4

Is there any need to use a non-linear activation function (ReLU, LeakyReLU, Sigmoid, etc.) if the result of the convolution layer is passed through the sliding window max function, like max-pooling, which is non-linear itself? What about the average pooling?

nbro
  • 39,006
  • 12
  • 98
  • 176
Kasia
  • 173
  • 1
  • 6

1 Answers1

6

Let's first recapitulate why the function that calculates the maximum between two or more numbers, $z=\operatorname{max}(x_1, x_2)$, is not a linear function.

A linear function is defined as $y=f(x) = ax + b$, so $y$ linearly increases with $x$. Visually, $f$ corresponds to a straight line (or hyperplane, in the case of 2 or more input variables).

If $z$ does not correspond to such a straight line (or hyperplane), then it cannot be a linear function (by definition).

Let $x_1 = 1$ and let $x_2 \in [0, 2]$. Then $z=\operatorname{max}(x_1, x_2) = x_1$ for all $x_2 \in [0, 1]$. In other words, for the sub-range $x_2 \in [0, 1]$, the maximum between $x_1$ and $x_2$ is a constant function (a horizontal line at $x_1=1$). However, for the sub-range $x_2 \in [1, 2]$, $z$ correspond to $x_2$, that is, $z$ linearly increases with $x_2$. Given that max is not a linear function in a special case, it can't also be a linear function in general.

Here's a plot (computed with Wolfram Alpha) of the maximum between two numbers (so it is clearly a function of two variables, hence the plot is 3D).

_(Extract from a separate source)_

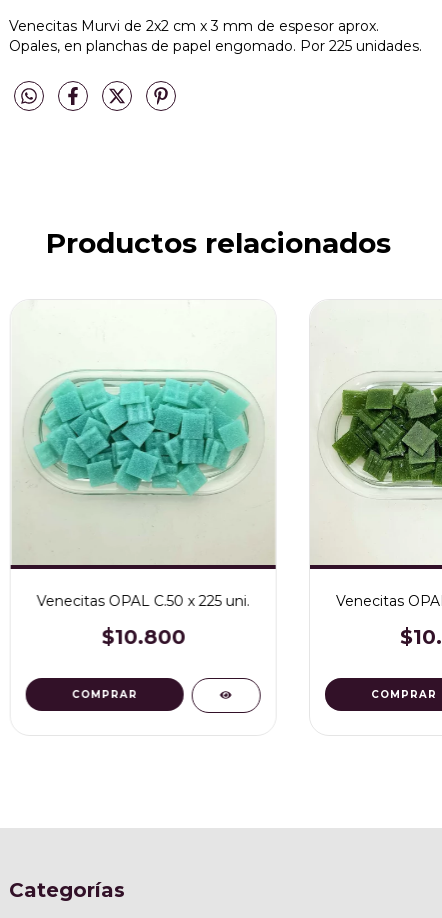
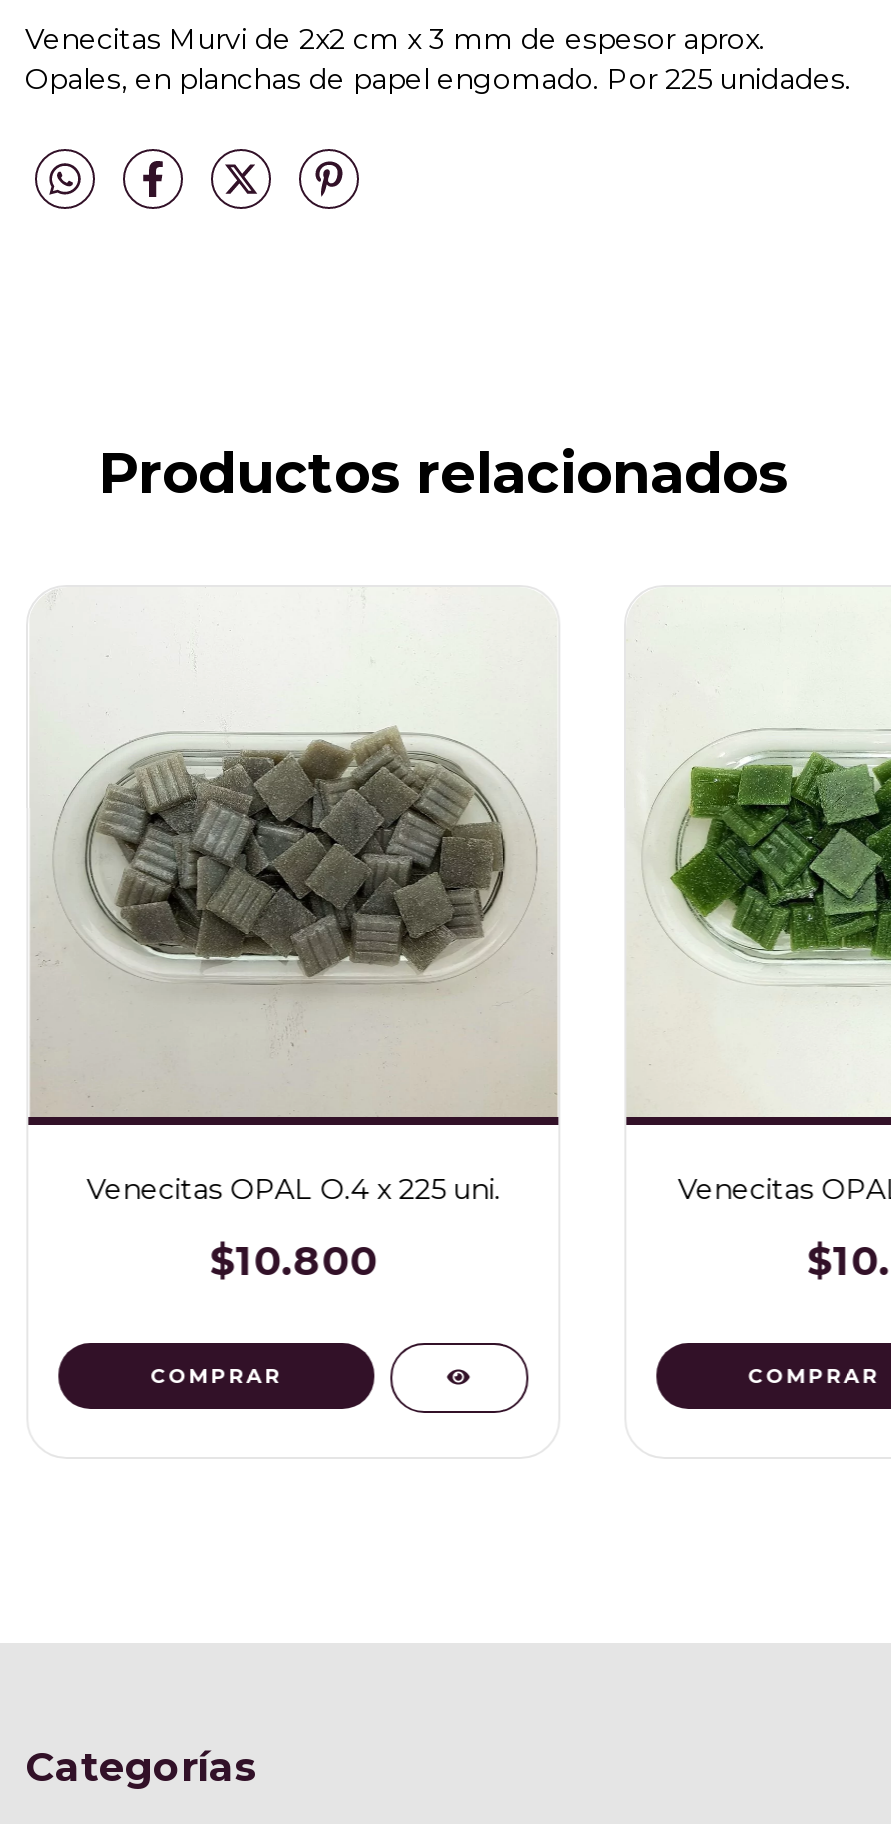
- [image]
+ [image]

- Venecitas OPAL C.50 x 225 uni.
+ Venecitas OPAL O.4 x 225 uni.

enter image description here

Note that, in this plot, both variables, $x$ and $y$, can linearly increase, as opposed to having one of the variables fixed (which I used only to give you a simple and hopefully intuitive example that the maximum is not a linear function).

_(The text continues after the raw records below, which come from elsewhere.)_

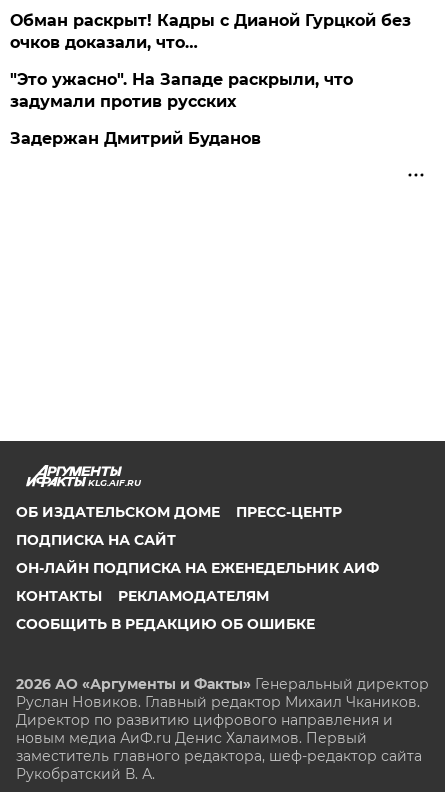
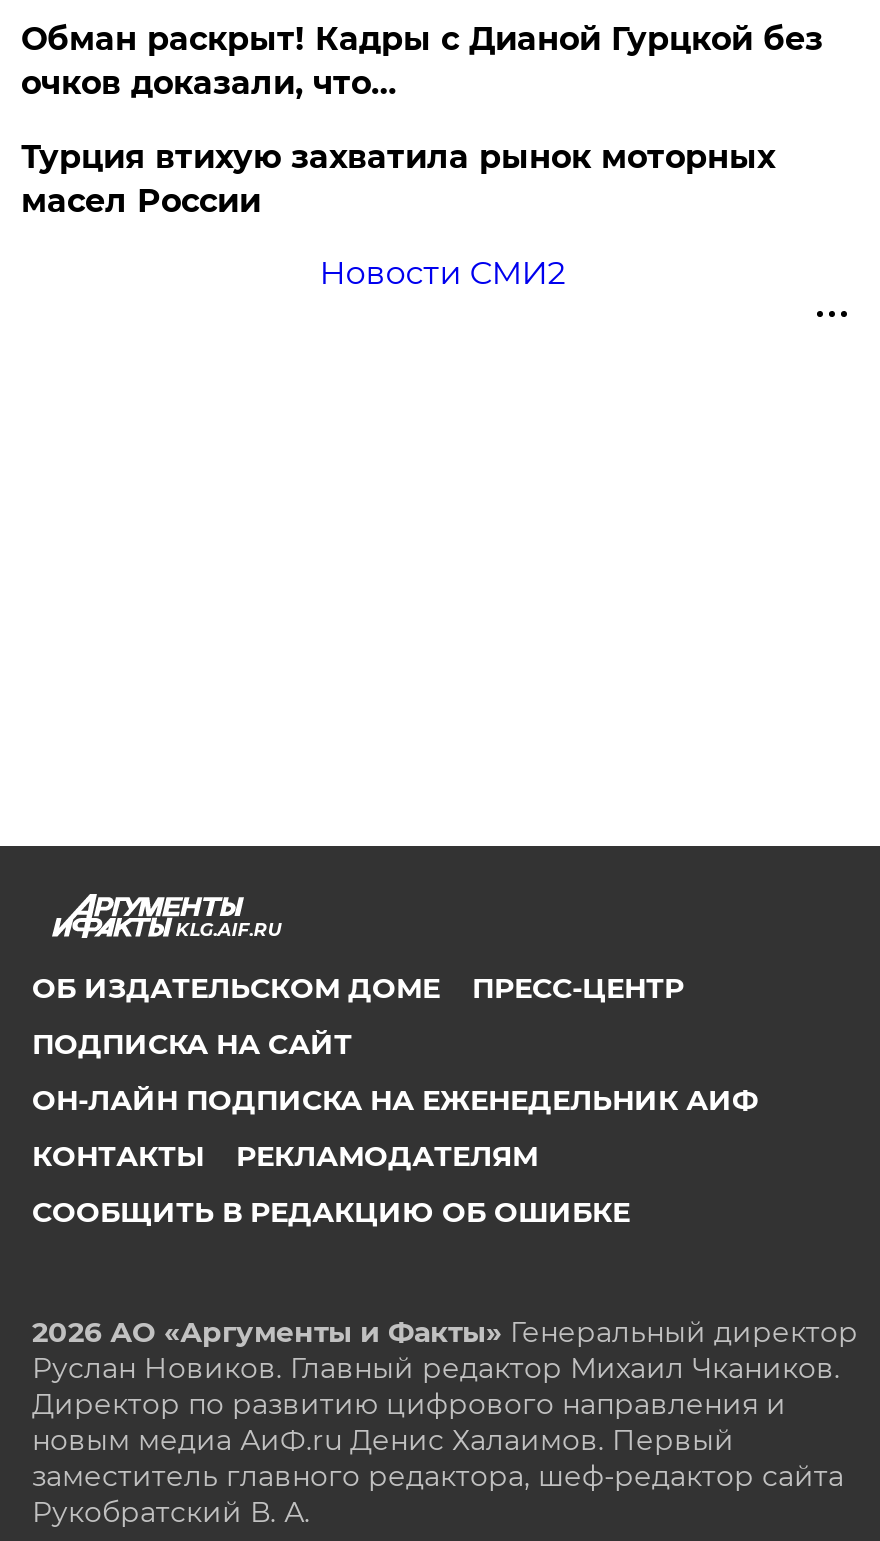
- "Это ужасно". На Западе раскрыли, что
- задумали против русских
+ Турция втихую захватила рынок моторных
+ масел России

- Задержан Дмитрий Буданов
+ Новости СМИ2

In the case of convolution networks, although max-pooling is a non-linear operation, it is primarily used to reduce the dimensionality of the input, so that to reduce overfitting and computation. In any case, max-pooling doesn't non-linearly transform the input element-wise.

The average function is a linear function because it linearly increases with the inputs. Here's a plot of the average between two numbers, which is clearly a hyperplane.

enter image description here

In the case of convolution networks, the average pooling is also used to reduce the dimensionality.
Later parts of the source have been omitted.